The Caballeros are extremely committed to the environmental sustainability of their farms. A lot of their energy and focus goes towards improving the soil of their farms to ensure a healthy growing environment for their coffee shrubs. At the farms they produce organic fertilizer made from cow and chicken manure mixed with pulp from coffee cherries and other organic material. This is used in addition to some artificial fertilizer to ensure that the coffee plants get the nutrients they need. The soil is analyzed annually to provide proper nourishment to the coffee. All water used for processing is filtered before it is released into nature again.

‘If we destroy the environment, we destroy our way of living” – Moises Herrera

They keep some parts of the farms as forest. Moises has witnessed that deforestation can cause serious issues with water, draughts and erosion. He says if we want to keep being able to have fully washed processed coffee, they need to maintain the biodiversity and forest on the farm.

There is no use of pesticides on the farms as fungus and other coffee diseases are controlled by controlling the amount of shade.
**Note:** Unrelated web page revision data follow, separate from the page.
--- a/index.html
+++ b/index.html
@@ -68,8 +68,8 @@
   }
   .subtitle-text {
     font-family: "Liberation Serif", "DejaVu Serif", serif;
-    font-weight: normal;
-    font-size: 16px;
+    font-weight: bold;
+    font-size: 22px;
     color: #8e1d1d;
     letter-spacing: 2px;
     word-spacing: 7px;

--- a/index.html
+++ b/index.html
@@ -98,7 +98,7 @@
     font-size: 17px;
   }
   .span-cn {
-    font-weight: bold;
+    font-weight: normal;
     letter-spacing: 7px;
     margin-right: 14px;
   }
They have also started planting trees further apart than what is considered normal, as this reduces the risk for fungus and leaf rust. Traditionally people have believed that the more coffee you plant the more yield you get, but actually when you plant fewer trees, with more room to grow, they get healthier and bigger.


Every year they choose one employee and help them with whatever is needed, like building them a house. In 2014, they donated land to build a school, La Escuela De La Piedrona.
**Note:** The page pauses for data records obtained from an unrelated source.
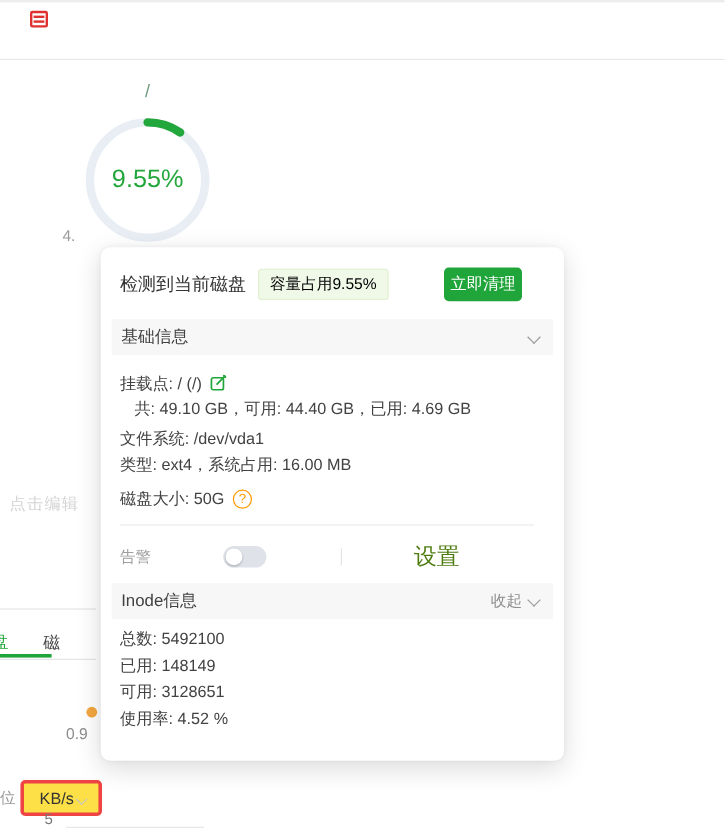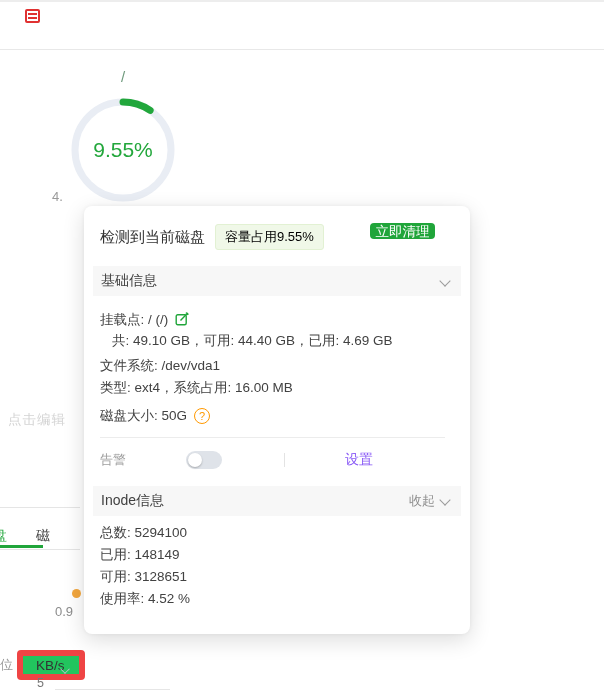--- a/index.html
+++ b/index.html
@@ -50,7 +50,7 @@
   .popup-header { position:absolute; left:16px; top:17px; right:16px; height:28px; display:flex; align-items:center; }
   .popup-title { font-size:15px; color:#333; }
   .usage-badge { margin-left:10px; padding:3px 9px; background:#f0f8e8; border:1px solid #e2f1d3; border-radius:3px; font-size:13px; color:#000000; }
-  .clean-btn { position:absolute; right:19px; top:0px; width:65px; height:16px; background:#20a53a; border:none; border-radius:4px; color:#fff; font-size:13.5px; cursor:pointer; font-family:"Liberation Sans", sans-serif; }
+  .clean-btn { position:absolute; right:19px; top:0px; width:65px; height:28px; background:#20a53a; border:none; border-radius:4px; color:#fff; font-size:13.5px; cursor:pointer; font-family:"Liberation Sans", sans-serif; }
 
   .section-bar { position:absolute; left:9px; width:368px; height:30px; background:#f7f7f7; display:flex; align-items:center; }
   .section-bar .sec-title { margin-left:8px; font-size:14px; color:#404040; }

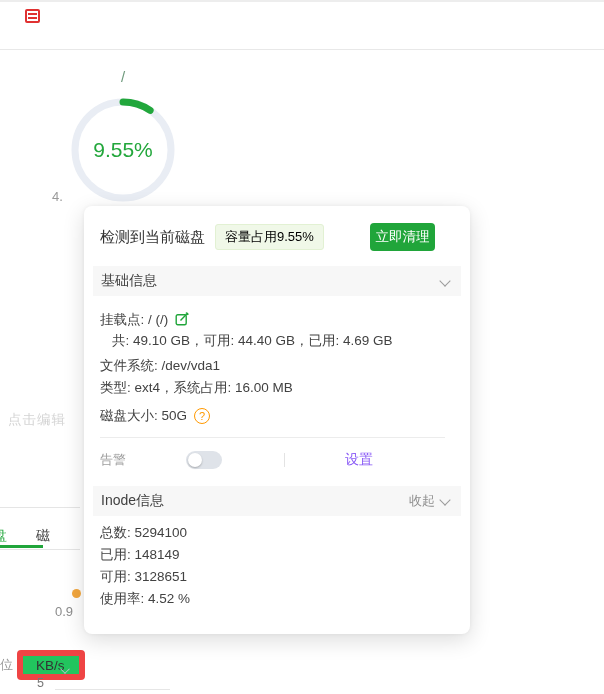--- a/index.html
+++ b/index.html
@@ -76,7 +76,7 @@
   .toggle { margin-left:12px; position:relative; width:36px; height:18px; border-radius:9px; background:#dfe3e9; cursor:pointer; }
   .toggle .knob { position:absolute; left:2px; top:2px; width:14px; height:14px; border-radius:50%; background:#fff; box-shadow:0 1px 2px rgba(0,0,0,.25); }
   .v-div { margin:0 12px 0 14px; width:1px; height:14px; background:#e3e3e3; }
-  .settings-link { color:#8b5cf6; font-size:14px; cursor:pointer; }
+  .settings-link { color:#4d7c0f; font-size:19px; cursor:pointer; }
 </style>
 </head>
 <body>

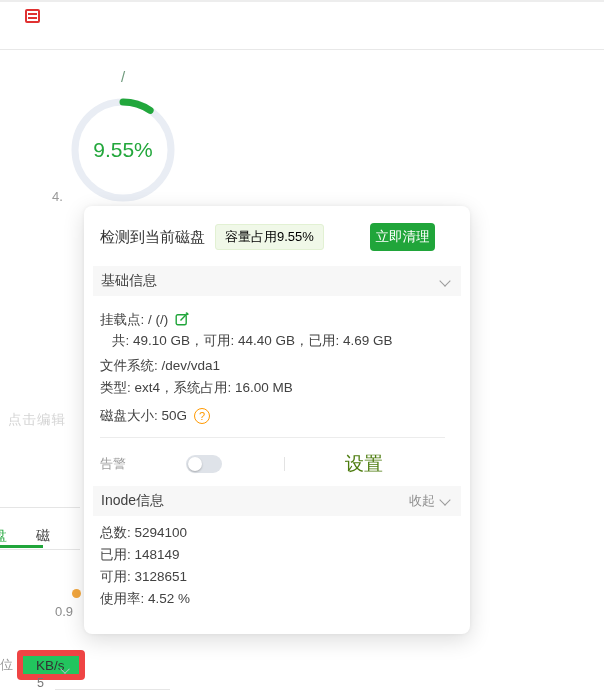--- a/index.html
+++ b/index.html
@@ -166,7 +166,7 @@
       </span>
     </div>
 
-    <div class="row r-i1">总数: 5294100</div>
+    <div class="row r-i1">总数: 5492100</div>
     <div class="row r-i2">已用: 148149</div>
     <div class="row r-i3">可用: 3128651</div>
     <div class="row r-i4">使用率: 4.52 %</div>

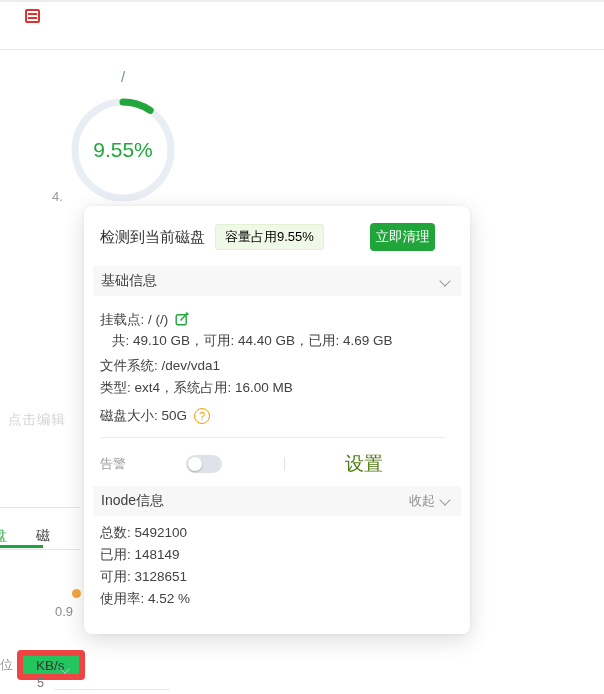--- a/index.html
+++ b/index.html
@@ -35,7 +35,7 @@
   .legend-val { position:absolute; left:55px; top:604px; font-size:13px; color:#8c8c8c; }
 
   .unit-label { position:absolute; left:0; top:656px; font-size:13px; color:#999; }
-  .unit-select { position:absolute; left:17px; top:650px; width:68px; height:30px; border:6px solid #ef4444; border-radius:4px; background:#22c55e; display:flex; align-items:center; }
+  .unit-select { position:absolute; left:17px; top:650px; width:68px; height:30px; border:3px solid #ef4444; border-radius:4px; background:#fde047; display:flex; align-items:center; }
   .unit-select .val { margin-left:13px; font-size:13.5px; color:#333; }
   .axis-tick { position:absolute; left:37px; top:676px; font-size:12.5px; color:#777; }
   .axis-line { position:absolute; left:55px; top:689px; width:115px; height:1px; background:#e6e6e6; }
The local pickers that are hired to harvest the coffee get paid more than what is normal in the area because they are required to sort the cherries during picking. Therefore the pickers are equipped with two bags during picking. One bag for ripe coffee cherries, the other is for immature and damaged coffee. The picking is crucial. Marysabel believes that when a cherry is picked, it already has the top quality within it, and everything else they do can only maintain that quality or reduce it. But not add to it. Picking at the right time is therefore of utmost importance.

They’re also unique in that they offer work outside of the main harvest season. They don’t use herbicides, and instead have workers remove weeds by hand. This means they can provide more work, as it can be really difficult for seasonal pickers to find work outside of harvest season.

We have known the Caballeros since 2005 and have been buying coffee from them since 2012. We just received this season’s coffee earlier this week, and we’re thrilled to see it perform so well.